Discerning the Chaos: Detecting Adversarial Perturbations while Disentangling Intentional from Unintentional Noises

TL;DR

This paper presents CIAI, a novel detection network based on a modified vision transformer that effectively distinguishes between adversarial and unintentional noises in images, enhancing security in deep learning applications.

Contribution

Introduces CIAI, a class-independent adversarial intent detection network utilizing a new loss function and multi-step training to detect both adversarial and unintentional noises.

Findings

Effective detection of adversarial attacks like FGSM, PGD, DeepFool.
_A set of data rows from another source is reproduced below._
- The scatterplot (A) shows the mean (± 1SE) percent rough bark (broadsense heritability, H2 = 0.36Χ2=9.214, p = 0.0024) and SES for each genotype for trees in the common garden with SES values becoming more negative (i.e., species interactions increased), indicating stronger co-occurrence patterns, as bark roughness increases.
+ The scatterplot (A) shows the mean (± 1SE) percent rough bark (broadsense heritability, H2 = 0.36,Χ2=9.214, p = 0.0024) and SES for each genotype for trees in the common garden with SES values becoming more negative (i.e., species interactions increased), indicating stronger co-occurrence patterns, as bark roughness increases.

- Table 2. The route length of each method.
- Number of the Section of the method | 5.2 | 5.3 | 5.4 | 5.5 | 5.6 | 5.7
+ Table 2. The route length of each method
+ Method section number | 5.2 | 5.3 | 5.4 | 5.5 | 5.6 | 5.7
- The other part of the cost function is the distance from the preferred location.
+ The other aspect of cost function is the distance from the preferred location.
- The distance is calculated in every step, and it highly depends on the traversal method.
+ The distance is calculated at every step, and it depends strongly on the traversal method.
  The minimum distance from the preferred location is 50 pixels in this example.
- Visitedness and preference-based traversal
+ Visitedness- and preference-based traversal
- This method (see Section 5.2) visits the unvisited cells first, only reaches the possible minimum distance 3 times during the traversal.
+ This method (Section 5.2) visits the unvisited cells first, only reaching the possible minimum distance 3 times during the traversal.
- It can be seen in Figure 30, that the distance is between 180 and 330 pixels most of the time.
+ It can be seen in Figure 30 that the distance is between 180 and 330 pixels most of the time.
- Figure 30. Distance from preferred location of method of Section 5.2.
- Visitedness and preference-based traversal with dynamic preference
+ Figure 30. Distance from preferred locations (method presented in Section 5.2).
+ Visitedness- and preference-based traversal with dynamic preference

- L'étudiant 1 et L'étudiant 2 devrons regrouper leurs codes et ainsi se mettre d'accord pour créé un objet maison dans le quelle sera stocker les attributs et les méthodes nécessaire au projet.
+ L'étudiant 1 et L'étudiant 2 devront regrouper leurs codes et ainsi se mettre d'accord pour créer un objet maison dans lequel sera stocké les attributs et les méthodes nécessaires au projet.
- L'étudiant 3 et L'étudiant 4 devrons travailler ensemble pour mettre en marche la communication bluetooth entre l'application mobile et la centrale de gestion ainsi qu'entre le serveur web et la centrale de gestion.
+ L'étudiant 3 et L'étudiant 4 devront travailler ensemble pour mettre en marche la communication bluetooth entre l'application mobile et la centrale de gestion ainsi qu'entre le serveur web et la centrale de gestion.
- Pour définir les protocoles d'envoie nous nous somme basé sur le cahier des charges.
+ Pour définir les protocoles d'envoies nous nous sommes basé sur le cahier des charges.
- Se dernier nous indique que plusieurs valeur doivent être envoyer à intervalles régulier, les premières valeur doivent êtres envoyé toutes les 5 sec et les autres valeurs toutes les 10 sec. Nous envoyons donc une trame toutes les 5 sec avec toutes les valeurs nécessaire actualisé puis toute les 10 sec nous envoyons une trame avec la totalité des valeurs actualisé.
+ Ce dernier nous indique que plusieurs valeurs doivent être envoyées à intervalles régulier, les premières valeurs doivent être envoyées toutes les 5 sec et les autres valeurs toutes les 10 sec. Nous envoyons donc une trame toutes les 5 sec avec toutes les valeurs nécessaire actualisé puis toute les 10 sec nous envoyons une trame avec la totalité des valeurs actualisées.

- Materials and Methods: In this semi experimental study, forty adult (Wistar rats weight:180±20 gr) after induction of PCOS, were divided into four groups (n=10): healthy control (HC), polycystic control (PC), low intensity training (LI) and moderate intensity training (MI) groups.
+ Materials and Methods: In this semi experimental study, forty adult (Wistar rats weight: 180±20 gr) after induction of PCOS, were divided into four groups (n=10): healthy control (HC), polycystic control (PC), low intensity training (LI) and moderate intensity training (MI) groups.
Successful identification of unintentional noises such as Gaussian and Salt & Pepper.

Robust performance across multiple datasets including CelebA and CIFAR-10.

Abstract

Deep learning models, such as those used for face recognition and attribute prediction, are susceptible to manipulations like adversarial noise and unintentional noise, including Gaussian and impulse noise. This paper introduces CIAI, a Class-Independent Adversarial Intent detection network built on a modified vision transformer with detection layers. CIAI employs a novel loss function that combines Maximum Mean Discrepancy and Center Loss to detect both intentional (adversarial attacks) and unintentional noise, regardless of the image class. It is trained in a multi-step fashion. We also introduce the aspect of intent during detection that can act as an added layer of security. We further showcase the performance of our proposed detector on CelebA, CelebA-HQ, LFW, AgeDB, and CIFAR-10 datasets. Our detector is able to detect both intentional (like FGSM, PGD, and DeepFool) and unintentional (like Gaussian and Salt & Pepper noises) perturbations.